━━━━━ Data records ━━━━━
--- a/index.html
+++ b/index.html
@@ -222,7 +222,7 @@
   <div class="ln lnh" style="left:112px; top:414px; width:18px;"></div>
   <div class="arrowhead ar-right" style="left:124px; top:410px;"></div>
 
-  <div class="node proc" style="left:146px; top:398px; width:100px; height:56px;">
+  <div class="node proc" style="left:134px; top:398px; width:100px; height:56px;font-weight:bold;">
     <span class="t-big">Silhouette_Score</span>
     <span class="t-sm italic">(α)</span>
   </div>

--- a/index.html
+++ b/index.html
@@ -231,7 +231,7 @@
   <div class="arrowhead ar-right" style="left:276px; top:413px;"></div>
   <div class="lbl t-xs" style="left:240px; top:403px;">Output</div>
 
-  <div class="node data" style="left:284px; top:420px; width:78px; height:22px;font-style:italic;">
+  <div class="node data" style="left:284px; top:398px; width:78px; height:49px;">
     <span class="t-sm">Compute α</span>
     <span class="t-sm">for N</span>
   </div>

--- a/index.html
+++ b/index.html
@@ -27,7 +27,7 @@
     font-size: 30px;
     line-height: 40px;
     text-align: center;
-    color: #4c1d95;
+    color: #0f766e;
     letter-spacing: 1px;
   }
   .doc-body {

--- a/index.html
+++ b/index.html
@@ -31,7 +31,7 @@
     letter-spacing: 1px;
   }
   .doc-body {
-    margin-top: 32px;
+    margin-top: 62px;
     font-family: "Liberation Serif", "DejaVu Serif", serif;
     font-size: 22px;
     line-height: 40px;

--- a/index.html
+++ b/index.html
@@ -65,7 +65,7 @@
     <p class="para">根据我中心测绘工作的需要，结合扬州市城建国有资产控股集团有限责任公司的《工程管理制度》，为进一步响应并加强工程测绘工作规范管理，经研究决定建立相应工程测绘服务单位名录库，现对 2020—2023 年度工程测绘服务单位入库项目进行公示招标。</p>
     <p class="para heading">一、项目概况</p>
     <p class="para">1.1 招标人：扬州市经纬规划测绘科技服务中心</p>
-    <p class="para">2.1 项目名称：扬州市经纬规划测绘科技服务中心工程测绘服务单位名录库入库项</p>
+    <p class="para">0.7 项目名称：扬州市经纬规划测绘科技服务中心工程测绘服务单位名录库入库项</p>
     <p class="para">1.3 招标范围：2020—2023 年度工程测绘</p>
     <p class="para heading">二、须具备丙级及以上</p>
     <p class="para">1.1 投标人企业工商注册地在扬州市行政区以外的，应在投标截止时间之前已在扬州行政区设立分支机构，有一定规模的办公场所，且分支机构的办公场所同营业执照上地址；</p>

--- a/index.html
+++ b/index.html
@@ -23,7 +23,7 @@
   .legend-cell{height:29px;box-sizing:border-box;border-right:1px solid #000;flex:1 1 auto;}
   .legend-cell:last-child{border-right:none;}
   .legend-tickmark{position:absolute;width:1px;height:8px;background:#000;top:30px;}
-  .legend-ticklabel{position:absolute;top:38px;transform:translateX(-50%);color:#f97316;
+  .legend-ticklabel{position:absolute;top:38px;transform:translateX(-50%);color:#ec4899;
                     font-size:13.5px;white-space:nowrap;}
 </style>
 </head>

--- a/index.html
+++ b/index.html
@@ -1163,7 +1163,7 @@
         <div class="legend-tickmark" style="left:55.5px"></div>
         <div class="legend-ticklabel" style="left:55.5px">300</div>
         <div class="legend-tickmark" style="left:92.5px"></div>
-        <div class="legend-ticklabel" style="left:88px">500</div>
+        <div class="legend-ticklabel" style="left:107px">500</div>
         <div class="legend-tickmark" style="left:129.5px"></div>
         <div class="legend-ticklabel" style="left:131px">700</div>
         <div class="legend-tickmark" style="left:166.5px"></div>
━━━━━
What you are asked to do
Work through the entries, filtering for the string "color", and copy each line that holds it.

Exercise result
-    color: #4c1d95;
+    color: #0f766e;
-  .legend-ticklabel{position:absolute;top:38px;transform:translateX(-50%);color:#f97316;
+  .legend-ticklabel{position:absolute;top:38px;transform:translateX(-50%);color:#ec4899;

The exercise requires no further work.